* [Modification records]
BEGIN

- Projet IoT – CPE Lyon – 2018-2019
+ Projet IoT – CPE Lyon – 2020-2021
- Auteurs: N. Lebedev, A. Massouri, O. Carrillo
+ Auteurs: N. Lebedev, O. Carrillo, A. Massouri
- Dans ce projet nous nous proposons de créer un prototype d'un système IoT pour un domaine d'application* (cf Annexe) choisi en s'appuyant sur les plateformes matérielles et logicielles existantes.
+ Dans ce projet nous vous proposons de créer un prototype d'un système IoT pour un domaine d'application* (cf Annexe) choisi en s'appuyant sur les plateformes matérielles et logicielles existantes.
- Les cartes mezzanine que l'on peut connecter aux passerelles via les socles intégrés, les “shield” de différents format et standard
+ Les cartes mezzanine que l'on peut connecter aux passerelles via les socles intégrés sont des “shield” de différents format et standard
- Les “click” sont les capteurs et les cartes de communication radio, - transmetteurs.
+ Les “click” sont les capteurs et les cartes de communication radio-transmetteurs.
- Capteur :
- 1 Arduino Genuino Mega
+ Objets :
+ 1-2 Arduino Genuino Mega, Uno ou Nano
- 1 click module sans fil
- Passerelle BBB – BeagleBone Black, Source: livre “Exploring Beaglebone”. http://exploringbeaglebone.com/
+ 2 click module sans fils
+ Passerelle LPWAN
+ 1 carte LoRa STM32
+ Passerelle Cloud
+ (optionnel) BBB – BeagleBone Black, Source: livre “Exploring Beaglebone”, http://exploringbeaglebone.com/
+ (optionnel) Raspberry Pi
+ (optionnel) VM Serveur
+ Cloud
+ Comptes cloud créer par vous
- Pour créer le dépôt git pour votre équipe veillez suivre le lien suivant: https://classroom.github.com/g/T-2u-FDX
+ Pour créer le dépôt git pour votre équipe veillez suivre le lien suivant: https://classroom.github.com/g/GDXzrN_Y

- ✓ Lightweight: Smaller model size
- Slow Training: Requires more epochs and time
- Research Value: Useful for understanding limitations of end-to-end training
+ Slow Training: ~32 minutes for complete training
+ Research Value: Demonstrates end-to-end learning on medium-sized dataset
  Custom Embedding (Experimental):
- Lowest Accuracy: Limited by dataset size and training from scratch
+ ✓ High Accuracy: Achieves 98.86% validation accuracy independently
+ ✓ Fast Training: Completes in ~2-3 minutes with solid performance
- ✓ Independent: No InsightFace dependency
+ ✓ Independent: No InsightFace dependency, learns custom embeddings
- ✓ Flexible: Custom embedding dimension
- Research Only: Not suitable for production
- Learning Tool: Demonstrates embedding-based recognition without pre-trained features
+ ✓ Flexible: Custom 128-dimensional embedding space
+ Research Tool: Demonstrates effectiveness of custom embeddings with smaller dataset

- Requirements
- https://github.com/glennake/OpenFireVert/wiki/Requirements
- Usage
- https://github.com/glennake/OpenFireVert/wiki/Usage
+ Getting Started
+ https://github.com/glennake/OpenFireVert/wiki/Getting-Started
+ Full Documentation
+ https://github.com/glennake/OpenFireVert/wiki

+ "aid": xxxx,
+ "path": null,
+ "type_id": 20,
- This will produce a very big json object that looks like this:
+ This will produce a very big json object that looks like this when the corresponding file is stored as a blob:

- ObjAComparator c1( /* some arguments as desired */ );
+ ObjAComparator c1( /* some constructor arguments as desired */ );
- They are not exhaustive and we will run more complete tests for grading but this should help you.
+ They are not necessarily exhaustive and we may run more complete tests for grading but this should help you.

END

* [How to complete this task]
Transcribe all the entries, keeping each one exactly as it is.

* [Response below]
- Projet IoT – CPE Lyon – 2018-2019
+ Projet IoT – CPE Lyon – 2020-2021
- Auteurs: N. Lebedev, A. Massouri, O. Carrillo
+ Auteurs: N. Lebedev, O. Carrillo, A. Massouri
- Dans ce projet nous nous proposons de créer un prototype d'un système IoT pour un domaine d'application* (cf Annexe) choisi en s'appuyant sur les plateformes matérielles et logicielles existantes.
+ Dans ce projet nous vous proposons de créer un prototype d'un système IoT pour un domaine d'application* (cf Annexe) choisi en s'appuyant sur les plateformes matérielles et logicielles existantes.
- Les cartes mezzanine que l'on peut connecter aux passerelles via les socles intégrés, les “shield” de différents format et standard
+ Les cartes mezzanine que l'on peut connecter aux passerelles via les socles intégrés sont des “shield” de différents format et standard
- Les “click” sont les capteurs et les cartes de communication radio, - transmetteurs.
+ Les “click” sont les capteurs et les cartes de communication radio-transmetteurs.
- Capteur :
- 1 Arduino Genuino Mega
+ Objets :
+ 1-2 Arduino Genuino Mega, Uno ou Nano
- 1 click module sans fil
- Passerelle BBB – BeagleBone Black, Source: livre “Exploring Beaglebone”. http://exploringbeaglebone.com/
+ 2 click module sans fils
+ Passerelle LPWAN
+ 1 carte LoRa STM32
+ Passerelle Cloud
+ (optionnel) BBB – BeagleBone Black, Source: livre “Exploring Beaglebone”, http://exploringbeaglebone.com/
+ (optionnel) Raspberry Pi
+ (optionnel) VM Serveur
+ Cloud
+ Comptes cloud créer par vous
- Pour créer le dépôt git pour votre équipe veillez suivre le lien suivant: https://classroom.github.com/g/T-2u-FDX
+ Pour créer le dépôt git pour votre équipe veillez suivre le lien suivant: https://classroom.github.com/g/GDXzrN_Y

- ✓ Lightweight: Smaller model size
- Slow Training: Requires more epochs and time
- Research Value: Useful for understanding limitations of end-to-end training
+ Slow Training: ~32 minutes for complete training
+ Research Value: Demonstrates end-to-end learning on medium-sized dataset
  Custom Embedding (Experimental):
- Lowest Accuracy: Limited by dataset size and training from scratch
+ ✓ High Accuracy: Achieves 98.86% validation accuracy independently
+ ✓ Fast Training: Completes in ~2-3 minutes with solid performance
- ✓ Independent: No InsightFace dependency
+ ✓ Independent: No InsightFace dependency, learns custom embeddings
- ✓ Flexible: Custom embedding dimension
- Research Only: Not suitable for production
- Learning Tool: Demonstrates embedding-based recognition without pre-trained features
+ ✓ Flexible: Custom 128-dimensional embedding space
+ Research Tool: Demonstrates effectiveness of custom embeddings with smaller dataset

- Requirements
- https://github.com/glennake/OpenFireVert/wiki/Requirements
- Usage
- https://github.com/glennake/OpenFireVert/wiki/Usage
+ Getting Started
+ https://github.com/glennake/OpenFireVert/wiki/Getting-Started
+ Full Documentation
+ https://github.com/glennake/OpenFireVert/wiki

+ "aid": xxxx,
+ "path": null,
+ "type_id": 20,
- This will produce a very big json object that looks like this:
+ This will produce a very big json object that looks like this when the corresponding file is stored as a blob:

- ObjAComparator c1( /* some arguments as desired */ );
+ ObjAComparator c1( /* some constructor arguments as desired */ );
- They are not exhaustive and we will run more complete tests for grading but this should help you.
+ They are not necessarily exhaustive and we may run more complete tests for grading but this should help you.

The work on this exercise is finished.